Bread of Life Church

The Bread of Life Church (simplified Chinese: 灵粮堂; traditional Chinese: 靈糧堂; pinyin: Ling Liang Tang), is an independent Chinese church that was founded in Shanghai, Republic of China in 1942, which churches today in different parts of Asia, Australia, and North America.[1]

History

During the Second Sino-Japanese War, the International Settlement in Shanghai was seized by Japanese troops in December 1941, putting a stop to Western missions in the region.
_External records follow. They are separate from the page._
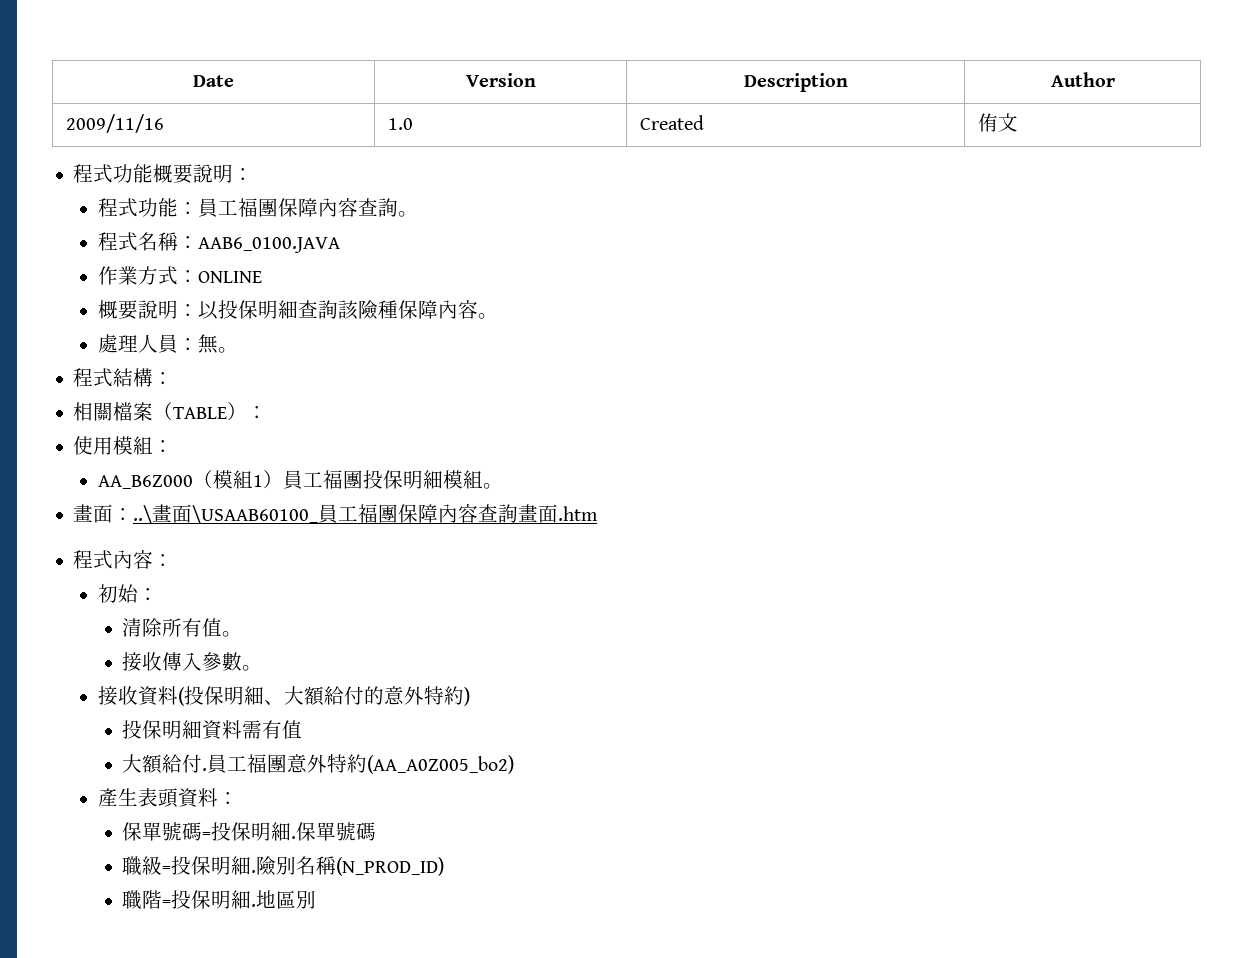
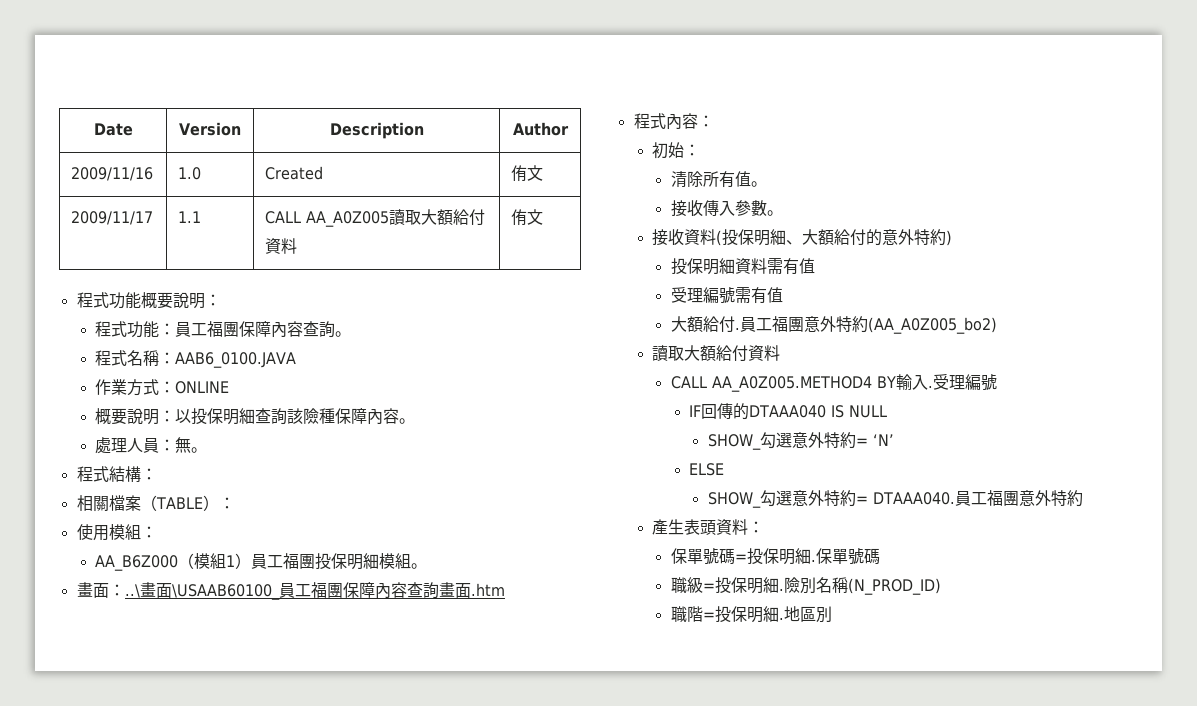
+ 2009/11/17 | 1.1 | CALL AA_A0Z005讀取大額給付資料 | 侑文
+ 受理編號需有值
  員工福團意外特約(AA_A0Z005_bo2)
+ 讀取大額給付資料
+ CALL AA_A0Z005.METHOD4 BY輸入.受理編號
+ IF回傳的DTAAA040 IS NULL
+ SHOW_勾選意外特約= ‘N’
+ ELSE
+ SHOW_勾選意外特約= DTAAA040.員工福團意外特約

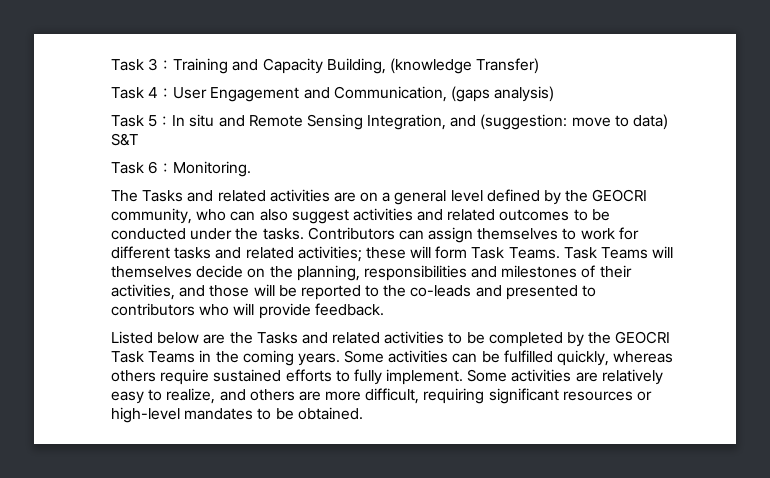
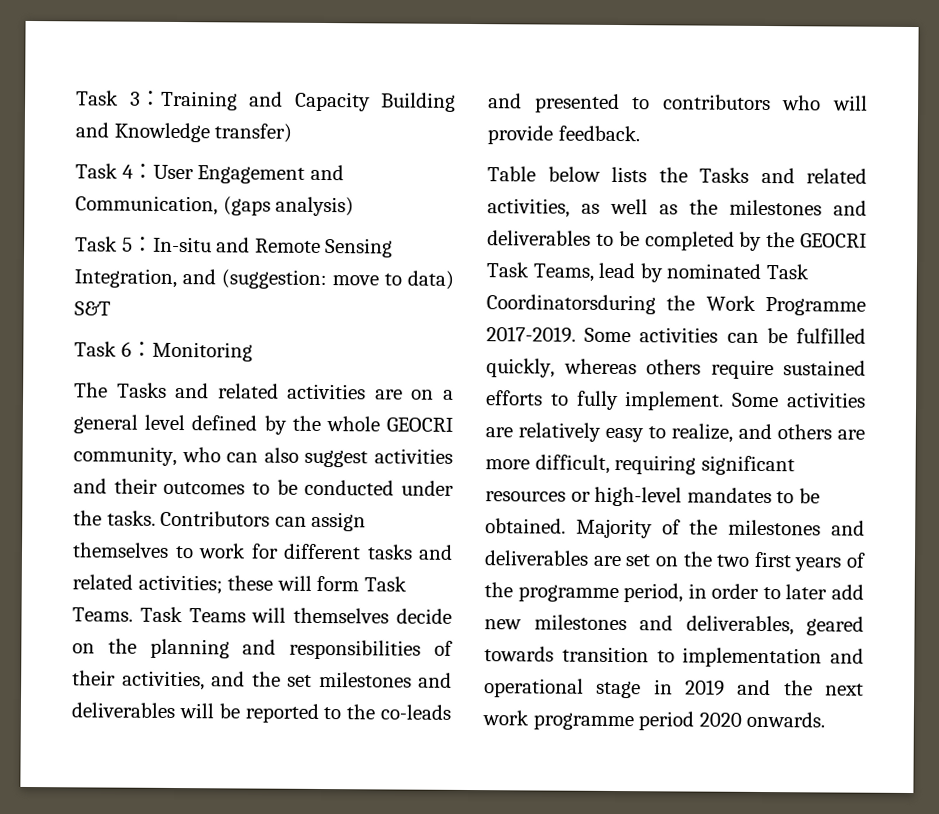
- Task 3：Training and Capacity Building, (knowledge Transfer)
+ Task 3：Training and Capacity Building and Knowledge transfer)
- Task 5：In situ and Remote Sensing Integration, and (suggestion: move to data) S&T
+ Task 5：In-situ and Remote Sensing Integration, and (suggestion: move to data) S&T
- Task 6：Monitoring.
+ Task 6：Monitoring
- The Tasks and related activities are on a general level defined by the GEOCRI community, who can also suggest activities and related outcomes to be conducted under the tasks.
+ The Tasks and related activities are on a general level defined by the whole GEOCRI community, who can also suggest activities and their outcomes to be conducted under the tasks.
- Task Teams will themselves decide on the planning, responsibilities and milestones of their activities, and those will be reported to the co-leads and presented to contributors who will provide feedback.
+ Task Teams will themselves decide on the planning and responsibilities of their activities, and the set milestones and deliverables will be reported to the co-leads and presented to contributors who will provide feedback.
- Listed below are the Tasks and related activities to be completed by the GEOCRI Task Teams in the coming years.
+ Table below lists the Tasks and related activities, as well as the milestones and deliverables to be completed by the GEOCRI Task Teams, lead by nominated Task Coordinatorsduring the Work Programme 2017-2019.
+ Majority of the milestones and deliverables are set on the two first years of the programme period, in order to later add new milestones and deliverables, geared towards transition to implementation and operational stage in 2019 and the next work programme period 2020 onwards.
The next year, in June 1942, the Christian and Missionary Alliance pastor Timothy Dzao (Chinese: 趙世光; pinyin: Zhao Shiguang; 1908-1973) established the Bread of Life Church in Shanghai.[2] It aspired to be an indigenous church which followed the three-self principle.[1]

By the time of the communist victory in mainland China, Dzao moved his headquarters first to Hong Kong in 1949,[1] before moving it to Taipei, Taiwan in 1954. When Nathaniel Chow (Chinese: 周神助; pinyin: Zhou Shenzhu; born 1941) became the senior pastor of the Bread of Life Church in Taipei (1977-2011), the church began have a stronger emphasis on a charismatic infilling of the Holy Spirit.[3]

The church eventually started a seminary in 1990 and, in 2005, the church was reported to have 33,132 members in Taiwan and 134 churches have been planted all around the world.[4]

Today there are currently 306 churches all over the world.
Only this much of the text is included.